Guaranteeing the automotive warranties is perhaps a symbol for the new approach to governance in America. The federal government is lining up a bevy of “guarantees” that, if enacted, would significantly change our social compact.
The cost for the health care plan the president advocates would be enormous. Greatly expanding health care coverage will place escalating demands on the providers within the system. When costs rise (and they will), the government no doubt will employ the same “cost saving” measure it uses for Medicare and Medicaid: reducing the amount of compensation paid to providers. That would likely drive more providers out of the system and could result in rationed care.
President Obama plans to raise the money for his health care initiative from a huge “hidden” tax on carbon emissions. His “cap and trade” approach would have the federal government “guarantee” success in the fight against “manmade” global warming by limiting the amount of carbon dioxide emissions permitted and taxing those that exceed the limits.
The president and his congressional supporters, disregard the fact that the amount of atmospheric warming has only risen 0.4 of a degree centigrade in the last 100 years and none in the last 11. They are on a jihad that could cost the U.S. economy as much as $1.9 trillion if this plan is implemented.
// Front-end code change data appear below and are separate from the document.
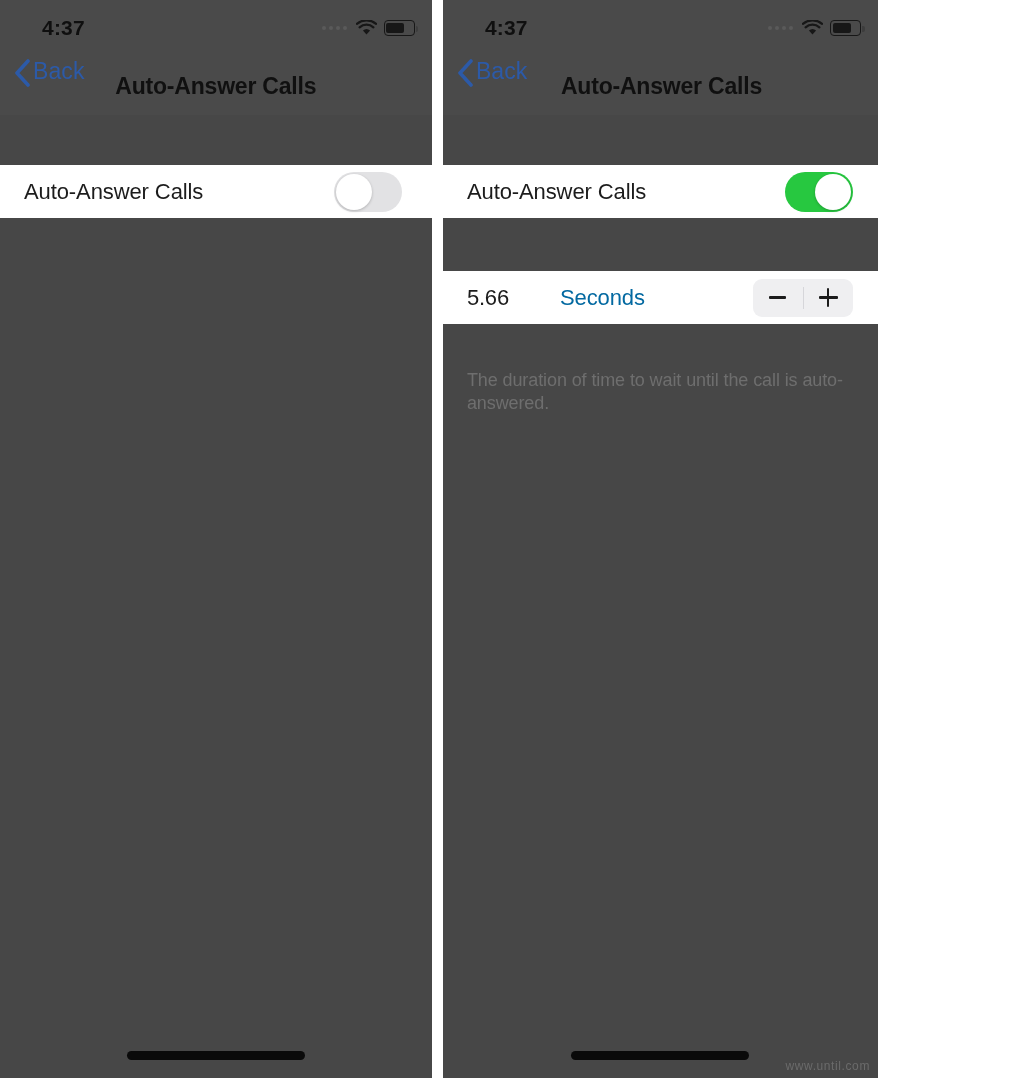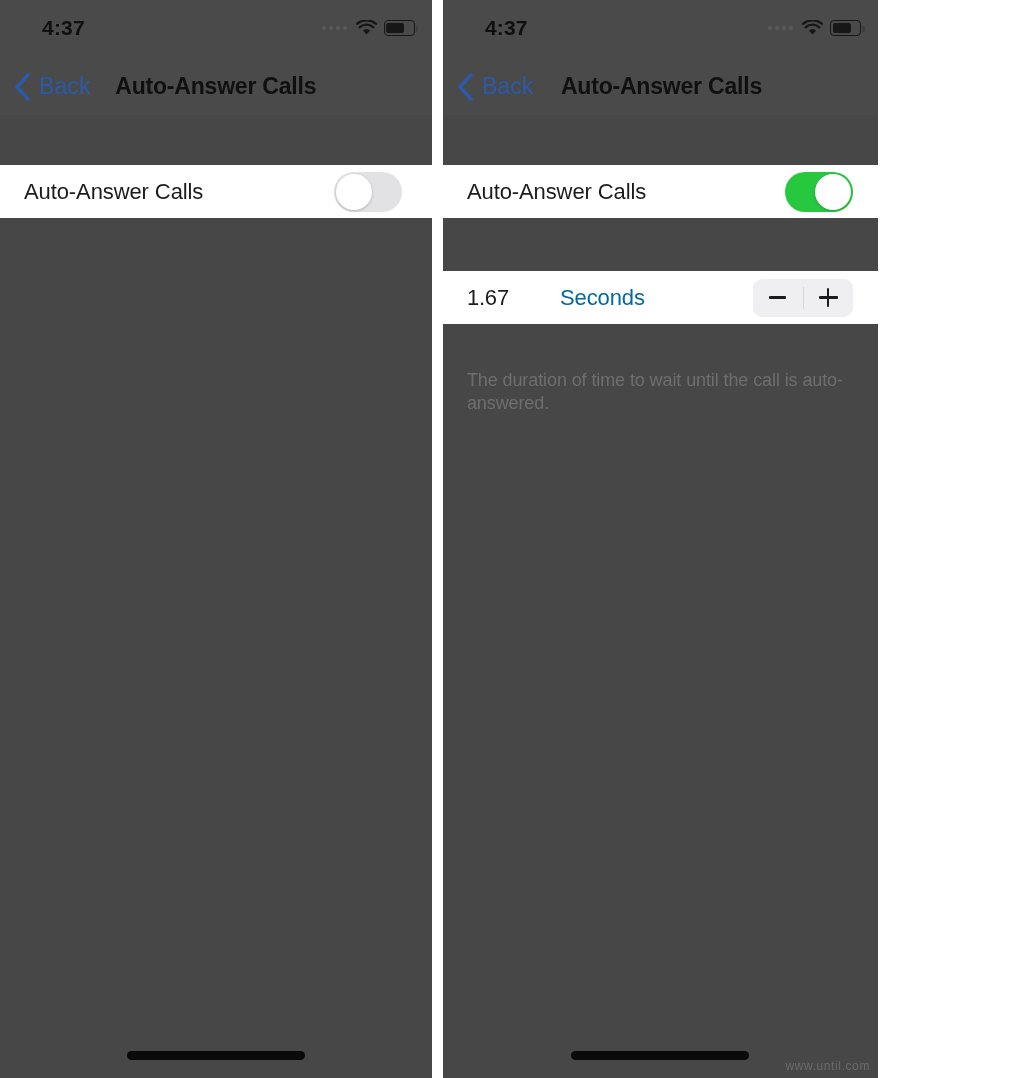--- a/index.html
+++ b/index.html
@@ -104,22 +104,22 @@
     position: relative;
     height: 57px;
     background: #4a4a4a;
   }
   .nav-back {
     position: absolute;
     left: 14px;
     top: 0;
     height: 57px;
     display: flex;
-    align-items: center;
-    gap: 8px;
+    align-items: flex-start;
+    gap: 2px;
     cursor: pointer;
   }
   .chevron-left {
     display: block;
     margin-top: 1px;
   }
   .nav-back-label {
     font-size: 23px;
     color: #2c5aa8;
     letter-spacing: 0.1px;
@@ -389,21 +389,21 @@
       <div class="row">
         <span class="row-label">Auto-Answer Calls</span>
         <span class="toggle on">
           <span class="knob"></span>
         </span>
       </div>
 
       <div class="spacer-group"></div>
 
       <div class="row">
-        <span class="row-value">1.67</span>
+        <span class="row-value">5.66</span>
         <span class="row-unit">Seconds</span>
         <span class="stepper">
           <span class="stepper-btn">
             <span class="minus-glyph"></span>
           </span>
           <span class="stepper-divider"></span>
           <span class="stepper-btn">
             <span class="plus-glyph"></span>
           </span>
         </span>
The effect on jobs and economic growth would be so damaging that even many members of the “tax and spend” crowd in Congress are starting to put the brakes on this idea.
President Obama and many in Congress are pursuing a goal of “guaranteeing” a comfortable life for every citizen of the U.S. In their scenario, the government would see to it that every American will have a good job, a good education, high quality health care and a sound retirement. That is a noble goal that is easier to promote than to accomplish.
Historically, those ends are achieved by hard work, a diligent approach to studies and saving for the future. Our leaders in Washington should perhaps eschew the temptation to promise so many guarantees and instead concentrate on making the massive behemoth of the federal government do less and do it much better for the folks who pay dearly to finance it. Promises quickly turn empty fast when the models that deliver them don’t work and the cost for providing them brings with it the specter of fiscal insolvency.